<<<<

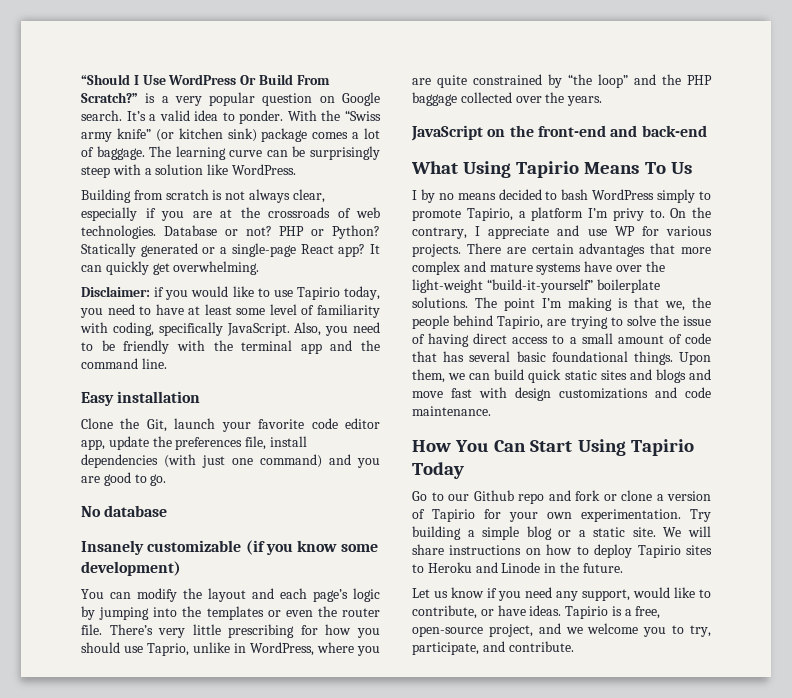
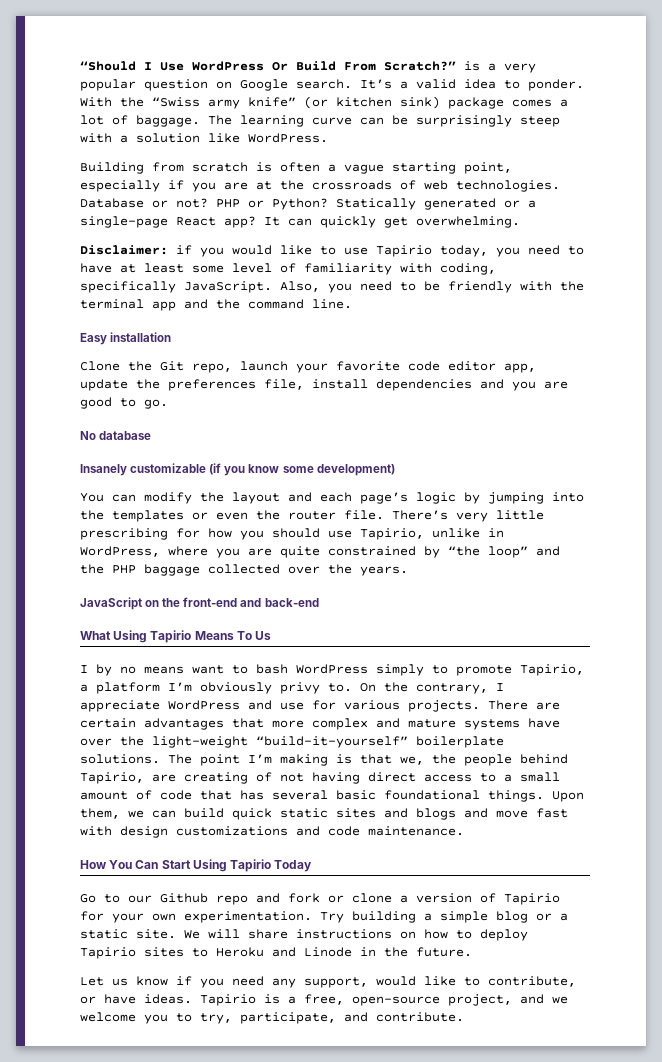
[225,189,325,203] not always clear, -> [280,162,512,174] often a vague starting point,
[146,419,167,432] Git, -> [160,361,232,373] Git repo,
[164,454,322,468] (with just one command) -> (472, 385) none
[147,643,189,656] Taprio, -> [360,528,424,540] Tapirio,
[498,189,542,200] decided -> [192,665,224,674] want
(608, 213) none -> [200,682,272,694] obviously
(550, 232) none -> [168,700,240,710] WordPress
[614,226,635,236] WP -> (304, 706) none
[570,315,711,329] [412,334,425,344] trying to solve the issue of -> [184,772,304,784] creating of not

>>>>

Task statement: When a line in the records above contains the word "none", copy it.

Solution to this task:
[164,454,322,468] (with just one command) -> (472, 385) none
(608, 213) none -> [200,682,272,694] obviously
(550, 232) none -> [168,700,240,710] WordPress
[614,226,635,236] WP -> (304, 706) none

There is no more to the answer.